To our knowledge, we are the first to develop a Bayesian approach to the informative locations problem in geostatistical modelling. However, adapting recently proposed models to the Bayesian paradigm is relatively straightforward, and our primary contribution is studying the theoretical properties of the model. In particular, it is not obvious that the data contain information about the informativeness of the sampling locations, and one may wonder to what extent the prior is driving the results even in large samples. We address this concern by proving that the posterior is proper under a noninformative prior on a. In addition, one can consistently estimate a, the density of the sampling locations and the mean function of the outcome process. This result extends recent work showing posterior consistency in Gaussian process regression models (Choi & Schervish, 2007; Choi, 2007). Proofs are provided in the Appendix.
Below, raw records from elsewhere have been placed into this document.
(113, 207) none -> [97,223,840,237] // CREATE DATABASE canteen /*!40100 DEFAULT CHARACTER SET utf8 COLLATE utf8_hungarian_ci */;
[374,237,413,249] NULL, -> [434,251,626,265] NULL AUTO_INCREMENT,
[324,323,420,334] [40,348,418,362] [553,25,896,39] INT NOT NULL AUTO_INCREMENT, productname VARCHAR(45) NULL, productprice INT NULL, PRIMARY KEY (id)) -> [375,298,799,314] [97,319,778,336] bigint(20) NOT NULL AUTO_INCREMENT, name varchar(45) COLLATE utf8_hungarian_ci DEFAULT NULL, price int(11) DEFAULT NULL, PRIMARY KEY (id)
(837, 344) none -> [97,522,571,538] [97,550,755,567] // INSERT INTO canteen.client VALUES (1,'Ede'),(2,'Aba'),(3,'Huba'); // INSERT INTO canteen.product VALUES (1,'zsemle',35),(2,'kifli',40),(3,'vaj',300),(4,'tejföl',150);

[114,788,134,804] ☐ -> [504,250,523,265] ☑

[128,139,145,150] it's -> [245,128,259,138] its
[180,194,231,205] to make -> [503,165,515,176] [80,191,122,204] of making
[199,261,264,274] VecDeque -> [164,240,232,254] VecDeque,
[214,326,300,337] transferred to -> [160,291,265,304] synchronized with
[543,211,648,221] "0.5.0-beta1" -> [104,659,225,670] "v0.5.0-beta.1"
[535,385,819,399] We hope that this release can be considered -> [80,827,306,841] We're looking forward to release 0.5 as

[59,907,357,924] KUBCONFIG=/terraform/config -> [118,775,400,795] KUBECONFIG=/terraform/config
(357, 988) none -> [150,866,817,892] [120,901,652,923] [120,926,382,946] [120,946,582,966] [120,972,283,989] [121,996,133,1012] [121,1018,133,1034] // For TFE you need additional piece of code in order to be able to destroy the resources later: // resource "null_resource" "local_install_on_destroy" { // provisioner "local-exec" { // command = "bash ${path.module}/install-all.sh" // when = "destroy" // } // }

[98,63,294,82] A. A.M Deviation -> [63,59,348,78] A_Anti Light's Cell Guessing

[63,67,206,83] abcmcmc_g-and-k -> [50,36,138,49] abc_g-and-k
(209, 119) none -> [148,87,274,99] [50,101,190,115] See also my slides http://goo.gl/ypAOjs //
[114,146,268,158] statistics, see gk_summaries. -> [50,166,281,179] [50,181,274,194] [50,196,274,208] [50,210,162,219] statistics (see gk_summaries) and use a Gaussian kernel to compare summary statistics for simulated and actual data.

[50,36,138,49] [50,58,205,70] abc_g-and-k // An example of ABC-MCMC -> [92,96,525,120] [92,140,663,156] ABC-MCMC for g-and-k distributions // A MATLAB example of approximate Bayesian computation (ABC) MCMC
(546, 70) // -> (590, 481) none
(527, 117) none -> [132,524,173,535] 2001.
2. Model for spatial data with informative sampling

Our objective is to estimate the spatial surface μ(s) ∈ 𝕉, for all s ∈ 𝒟 ⊂ 𝕉², based on observations y₁, . . . , y_n at locations s₁, . . . , s_n ∈ 𝒟. We propose the joint model

y_{i} | s_{i} \sim N {η (s_{i}) + a ξ (s_{i}), σ^{2}}, p (s_{i}) = \frac{exp {ξ (s_{i})}}{\int_{𝒟} exp {ξ (s)} d s} (i = 1, \dots, n),

(1)

where the observations are independent across locations s_i given ξ(s) and η(s), and p(s) is the location density. Assuming the locations are a realization of an inhomogeneous Poisson process with log intensity ξ(s), the mean surface is characterized as μ(s) = η(s) + aξ(s), where η(s) is a baseline surface and aξ(s) is an adjustment due to informative sampling. Letting x(s) denote a vector of spatial covariates, ξ(s) = x(s)^T β_ξ + ξ_r (s) and η(s) = x(s)^T β_η + η_r (s), where β_ξ and β_η are regression coefficients and ξ_r (s) and η_r (s) are zero-mean residual processes.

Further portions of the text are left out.